▶ **Items from a data source**:
--*--

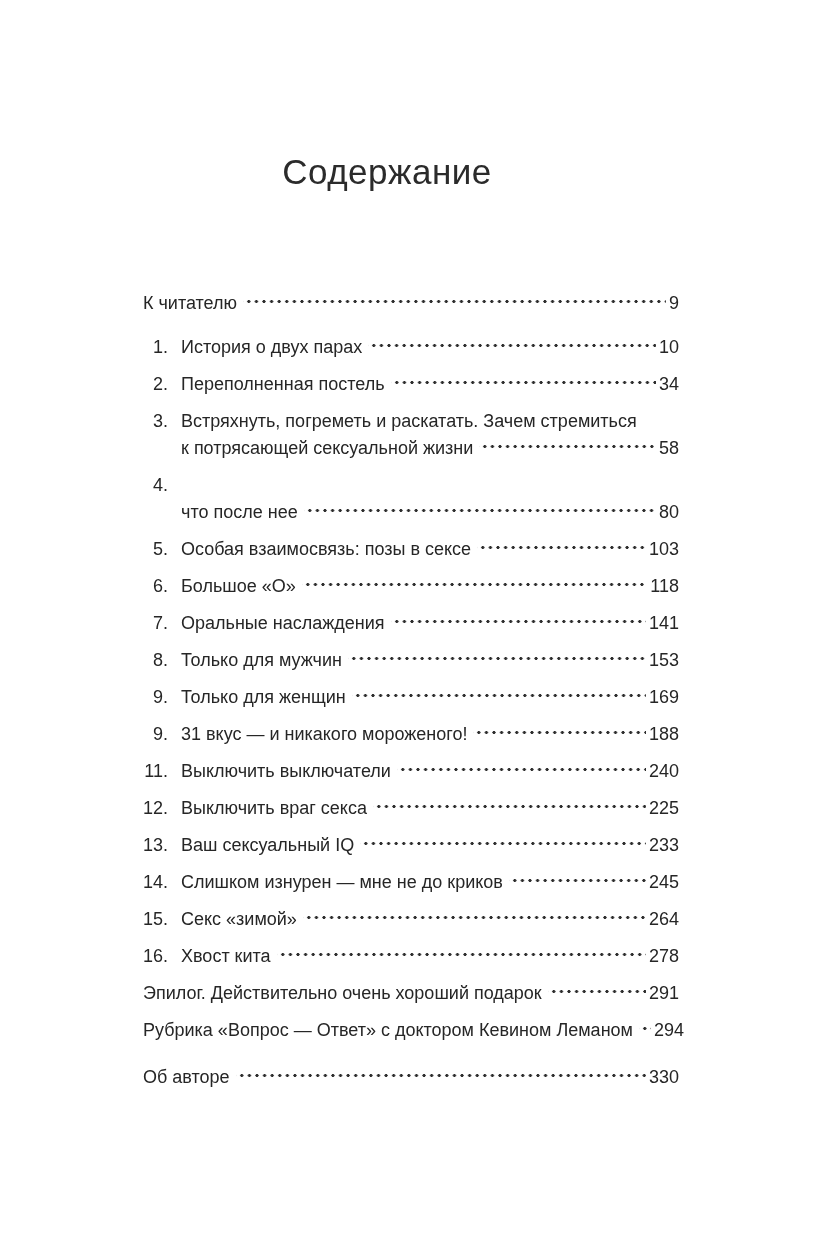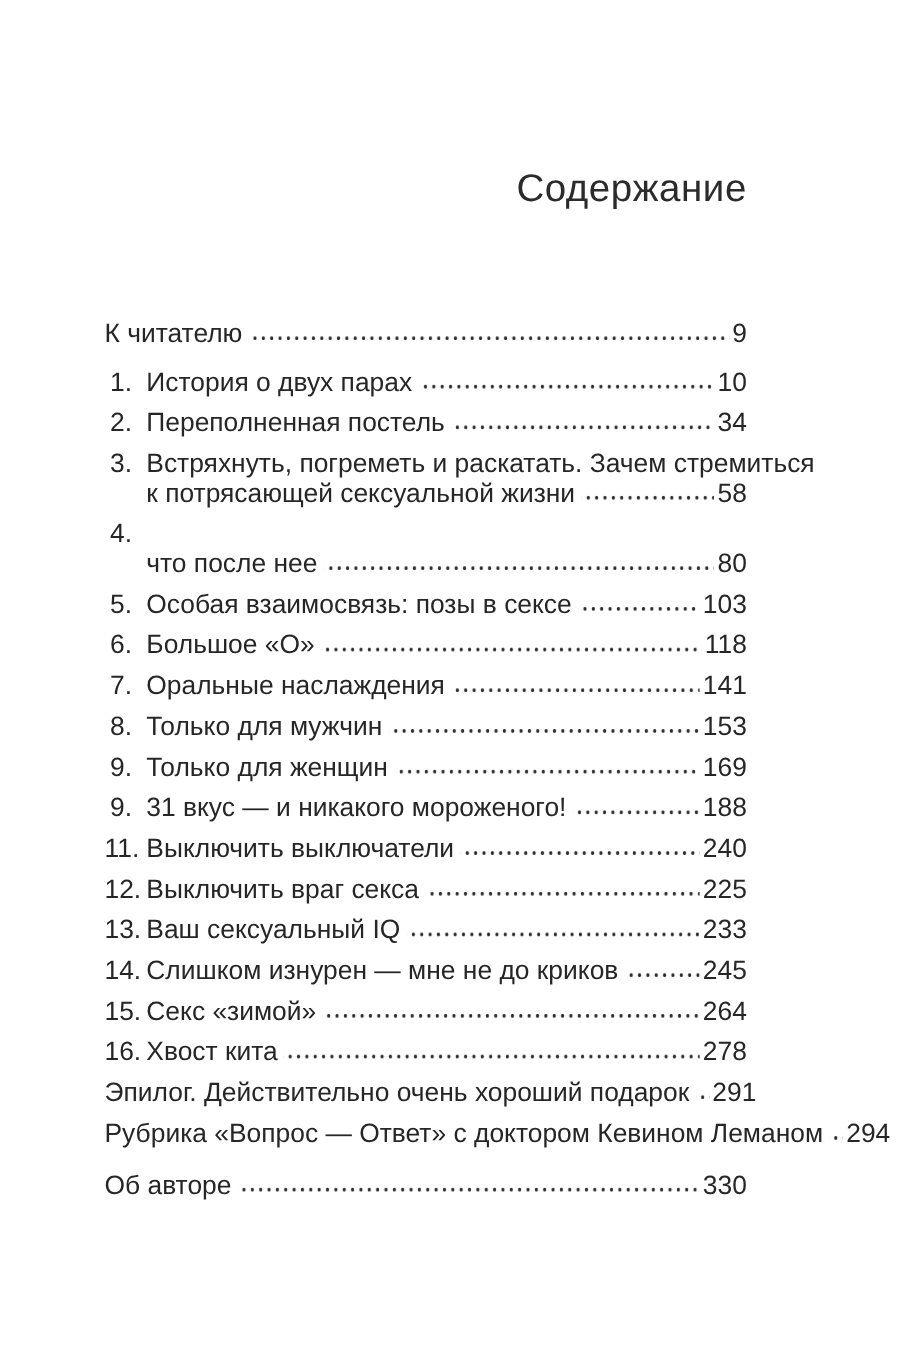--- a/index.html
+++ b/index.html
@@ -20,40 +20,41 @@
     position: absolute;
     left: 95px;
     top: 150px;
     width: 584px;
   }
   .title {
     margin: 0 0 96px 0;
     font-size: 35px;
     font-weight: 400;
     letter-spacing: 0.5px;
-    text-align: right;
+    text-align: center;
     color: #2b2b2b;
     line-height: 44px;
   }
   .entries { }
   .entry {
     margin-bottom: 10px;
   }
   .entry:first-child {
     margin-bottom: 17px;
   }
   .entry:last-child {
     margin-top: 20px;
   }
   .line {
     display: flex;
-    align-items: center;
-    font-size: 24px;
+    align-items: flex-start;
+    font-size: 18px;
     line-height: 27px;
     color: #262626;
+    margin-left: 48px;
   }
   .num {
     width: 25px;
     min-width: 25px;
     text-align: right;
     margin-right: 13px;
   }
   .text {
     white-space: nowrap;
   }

--*--

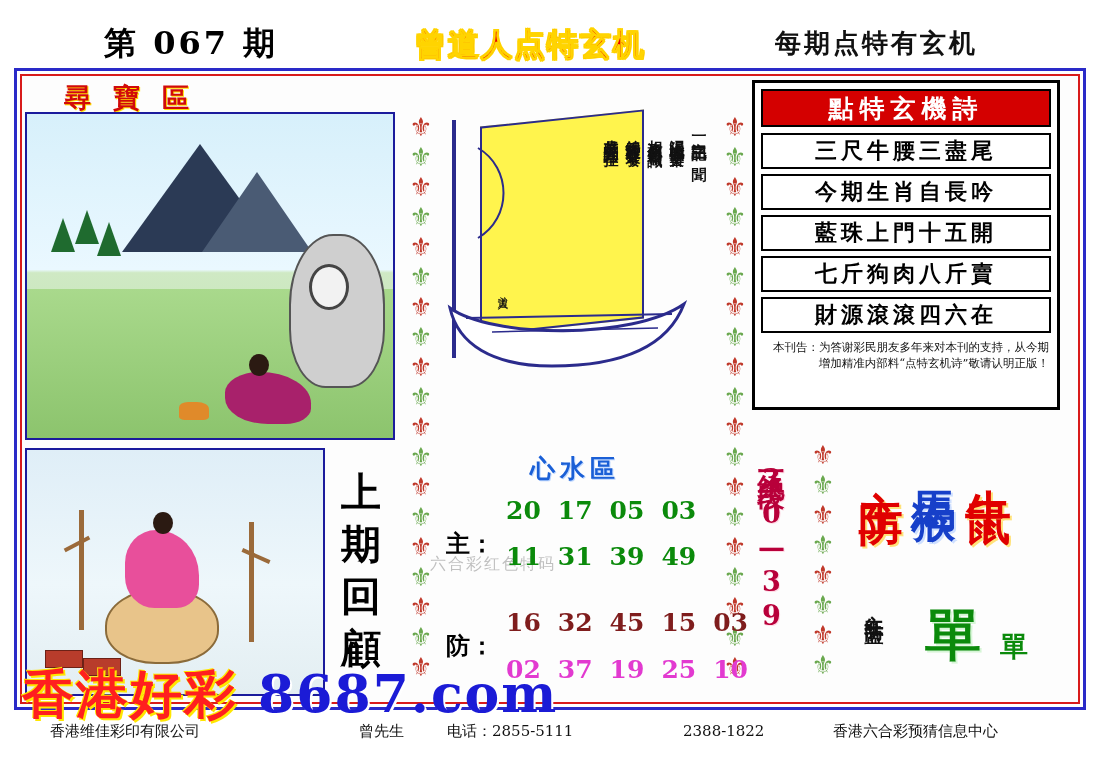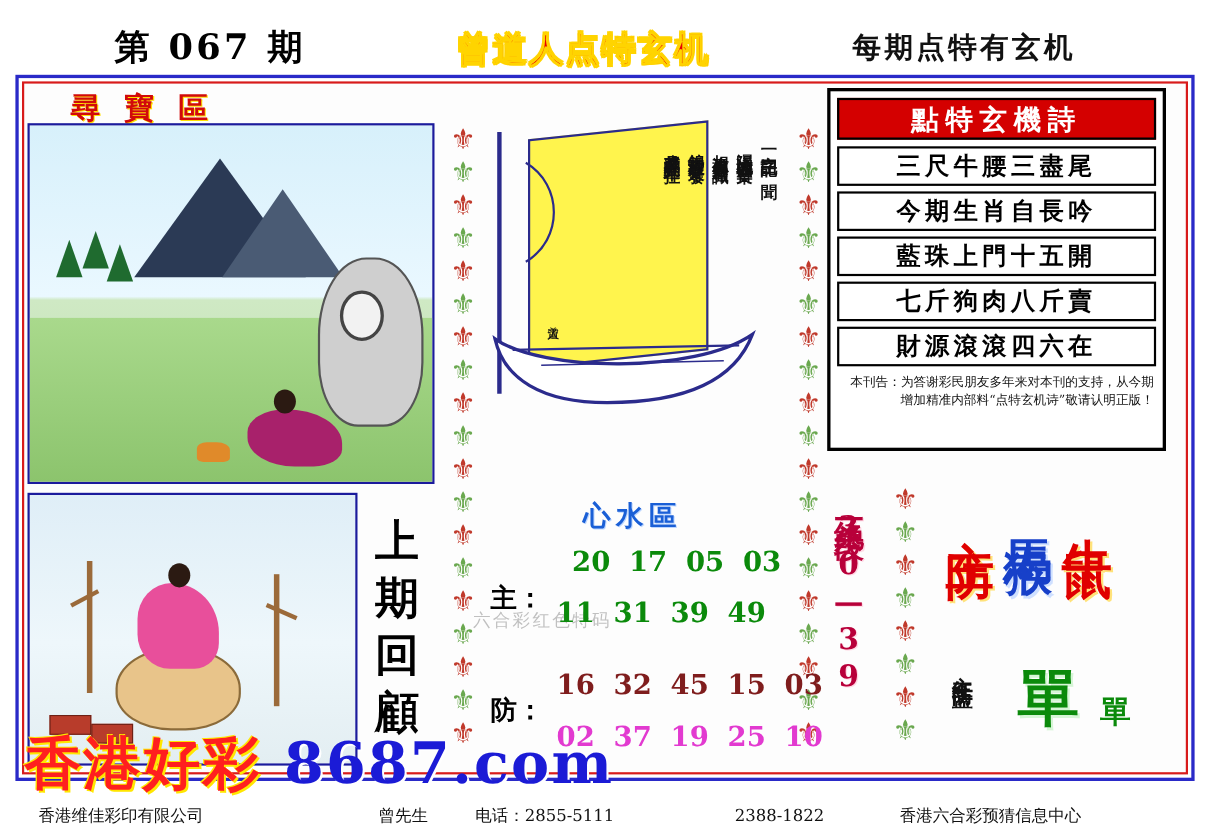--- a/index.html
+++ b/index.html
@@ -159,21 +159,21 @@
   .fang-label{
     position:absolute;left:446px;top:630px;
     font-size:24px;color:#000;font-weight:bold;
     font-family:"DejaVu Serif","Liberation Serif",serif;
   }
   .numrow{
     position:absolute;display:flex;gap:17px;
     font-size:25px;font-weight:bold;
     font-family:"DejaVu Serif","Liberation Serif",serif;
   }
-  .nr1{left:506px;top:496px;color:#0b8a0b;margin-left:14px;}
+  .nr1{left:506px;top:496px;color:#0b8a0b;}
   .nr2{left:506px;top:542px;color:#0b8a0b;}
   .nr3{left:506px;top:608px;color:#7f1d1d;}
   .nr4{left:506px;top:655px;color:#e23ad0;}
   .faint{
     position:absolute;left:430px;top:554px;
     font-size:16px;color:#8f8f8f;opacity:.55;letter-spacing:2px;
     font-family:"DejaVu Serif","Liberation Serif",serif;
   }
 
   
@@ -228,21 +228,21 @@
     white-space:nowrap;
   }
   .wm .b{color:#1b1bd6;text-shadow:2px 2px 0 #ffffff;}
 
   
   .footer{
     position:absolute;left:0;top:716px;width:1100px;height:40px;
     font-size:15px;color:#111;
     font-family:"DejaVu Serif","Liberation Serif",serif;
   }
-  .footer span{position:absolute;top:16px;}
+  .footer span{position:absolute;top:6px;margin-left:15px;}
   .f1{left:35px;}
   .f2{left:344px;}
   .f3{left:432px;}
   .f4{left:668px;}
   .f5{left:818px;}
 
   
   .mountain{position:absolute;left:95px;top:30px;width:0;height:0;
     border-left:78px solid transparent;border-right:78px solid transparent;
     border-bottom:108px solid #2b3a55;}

--*--

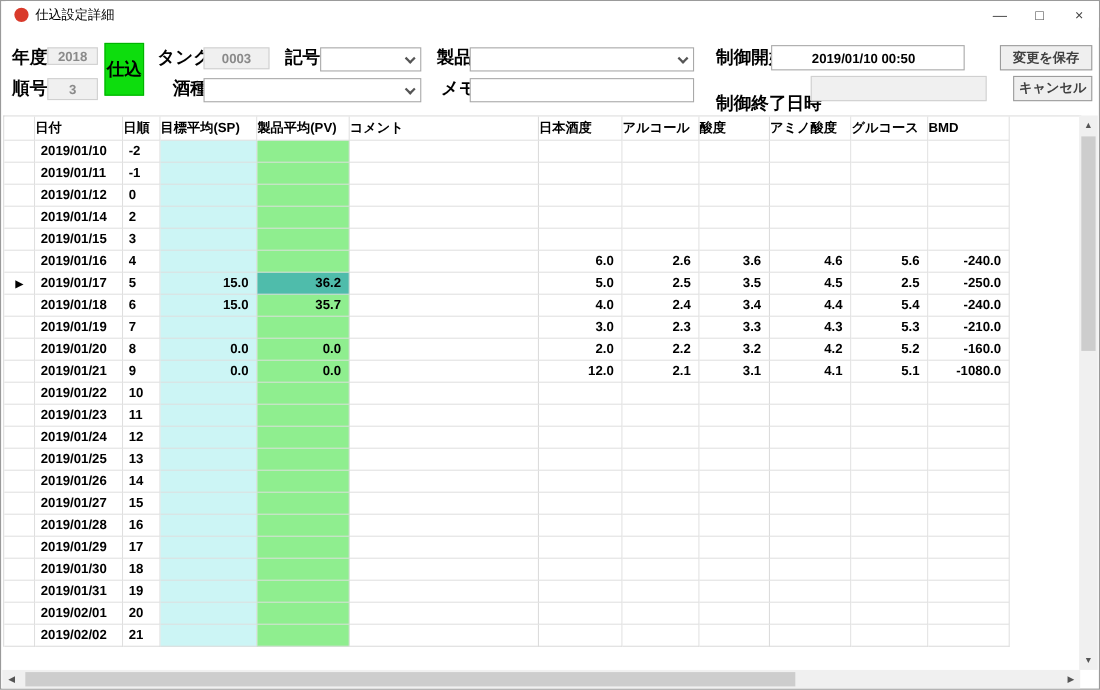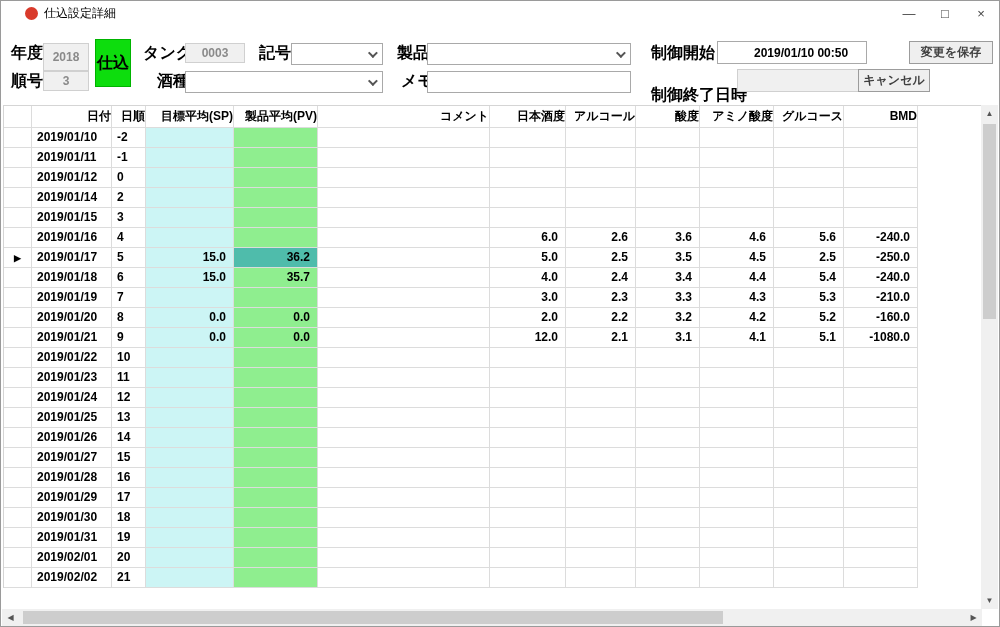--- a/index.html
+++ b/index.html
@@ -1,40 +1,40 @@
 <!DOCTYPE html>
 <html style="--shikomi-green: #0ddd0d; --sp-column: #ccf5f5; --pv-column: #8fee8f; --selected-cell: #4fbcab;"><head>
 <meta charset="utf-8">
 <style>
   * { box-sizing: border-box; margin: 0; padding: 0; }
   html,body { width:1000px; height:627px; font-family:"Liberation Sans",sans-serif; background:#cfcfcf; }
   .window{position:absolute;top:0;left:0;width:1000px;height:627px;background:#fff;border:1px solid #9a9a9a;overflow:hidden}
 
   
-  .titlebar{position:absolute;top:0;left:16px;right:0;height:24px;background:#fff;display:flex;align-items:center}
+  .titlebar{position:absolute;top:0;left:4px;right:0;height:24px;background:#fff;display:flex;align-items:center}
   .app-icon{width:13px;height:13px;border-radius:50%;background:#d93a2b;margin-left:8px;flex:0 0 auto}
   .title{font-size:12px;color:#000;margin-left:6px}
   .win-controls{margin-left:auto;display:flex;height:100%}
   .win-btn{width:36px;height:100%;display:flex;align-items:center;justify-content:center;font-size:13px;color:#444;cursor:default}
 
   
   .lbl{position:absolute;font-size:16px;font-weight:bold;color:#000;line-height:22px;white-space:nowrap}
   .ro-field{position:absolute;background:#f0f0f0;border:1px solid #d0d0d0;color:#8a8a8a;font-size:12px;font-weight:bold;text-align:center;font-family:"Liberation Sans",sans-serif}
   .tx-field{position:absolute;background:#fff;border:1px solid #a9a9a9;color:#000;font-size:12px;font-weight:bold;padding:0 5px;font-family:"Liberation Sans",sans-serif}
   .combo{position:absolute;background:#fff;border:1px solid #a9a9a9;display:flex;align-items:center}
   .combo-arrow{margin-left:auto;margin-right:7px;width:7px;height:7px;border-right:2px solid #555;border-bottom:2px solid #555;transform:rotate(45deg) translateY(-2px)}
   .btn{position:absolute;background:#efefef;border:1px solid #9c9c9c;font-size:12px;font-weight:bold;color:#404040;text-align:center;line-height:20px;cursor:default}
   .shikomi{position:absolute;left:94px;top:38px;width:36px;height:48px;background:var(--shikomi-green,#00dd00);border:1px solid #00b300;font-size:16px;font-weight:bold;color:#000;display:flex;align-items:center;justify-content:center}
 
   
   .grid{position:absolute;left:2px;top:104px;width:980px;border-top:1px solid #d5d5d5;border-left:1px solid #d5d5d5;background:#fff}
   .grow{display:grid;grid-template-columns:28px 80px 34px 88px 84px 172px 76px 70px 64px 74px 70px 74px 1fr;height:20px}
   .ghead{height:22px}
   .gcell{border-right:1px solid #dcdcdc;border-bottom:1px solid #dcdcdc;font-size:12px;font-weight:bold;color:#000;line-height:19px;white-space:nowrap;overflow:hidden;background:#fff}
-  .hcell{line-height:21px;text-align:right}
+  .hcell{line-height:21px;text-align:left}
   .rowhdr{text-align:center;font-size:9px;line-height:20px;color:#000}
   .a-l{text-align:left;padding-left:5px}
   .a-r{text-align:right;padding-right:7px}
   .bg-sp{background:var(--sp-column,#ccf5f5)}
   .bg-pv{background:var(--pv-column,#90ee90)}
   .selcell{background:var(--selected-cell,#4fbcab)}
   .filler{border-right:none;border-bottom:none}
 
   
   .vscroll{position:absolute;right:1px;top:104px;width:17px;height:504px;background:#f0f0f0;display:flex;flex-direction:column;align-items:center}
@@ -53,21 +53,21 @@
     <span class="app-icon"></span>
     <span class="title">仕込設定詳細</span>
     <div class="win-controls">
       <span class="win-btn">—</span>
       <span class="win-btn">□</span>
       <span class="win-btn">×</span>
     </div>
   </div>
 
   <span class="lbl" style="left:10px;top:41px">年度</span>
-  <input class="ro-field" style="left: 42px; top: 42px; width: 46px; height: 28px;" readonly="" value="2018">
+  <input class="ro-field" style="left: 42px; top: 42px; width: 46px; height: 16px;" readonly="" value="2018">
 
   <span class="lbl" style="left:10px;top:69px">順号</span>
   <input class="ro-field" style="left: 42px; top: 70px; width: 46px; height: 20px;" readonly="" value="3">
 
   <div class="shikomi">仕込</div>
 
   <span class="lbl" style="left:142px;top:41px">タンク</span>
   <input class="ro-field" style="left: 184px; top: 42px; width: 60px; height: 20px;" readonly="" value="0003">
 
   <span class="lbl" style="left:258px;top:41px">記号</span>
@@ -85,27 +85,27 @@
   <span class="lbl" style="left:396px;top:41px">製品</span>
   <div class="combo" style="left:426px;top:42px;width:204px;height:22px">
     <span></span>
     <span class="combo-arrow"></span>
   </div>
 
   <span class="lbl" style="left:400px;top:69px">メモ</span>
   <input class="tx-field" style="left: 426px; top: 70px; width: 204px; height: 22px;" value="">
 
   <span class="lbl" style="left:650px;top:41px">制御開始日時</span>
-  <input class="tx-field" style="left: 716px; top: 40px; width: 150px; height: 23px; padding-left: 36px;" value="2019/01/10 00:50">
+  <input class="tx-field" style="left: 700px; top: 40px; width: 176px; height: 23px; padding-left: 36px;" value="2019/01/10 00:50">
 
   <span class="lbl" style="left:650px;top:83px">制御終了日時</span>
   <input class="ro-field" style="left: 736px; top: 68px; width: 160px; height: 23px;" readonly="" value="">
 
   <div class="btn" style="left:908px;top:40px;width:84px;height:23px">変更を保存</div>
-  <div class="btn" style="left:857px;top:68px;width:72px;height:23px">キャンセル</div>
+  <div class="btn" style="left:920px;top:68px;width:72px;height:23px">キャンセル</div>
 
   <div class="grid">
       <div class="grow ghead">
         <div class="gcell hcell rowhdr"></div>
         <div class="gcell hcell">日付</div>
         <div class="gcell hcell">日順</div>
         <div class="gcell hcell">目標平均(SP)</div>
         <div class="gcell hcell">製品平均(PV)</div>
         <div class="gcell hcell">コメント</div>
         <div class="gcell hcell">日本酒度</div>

--*--

Work out how many lines of the preceding data contain the word "grid". Reply with that number only.

3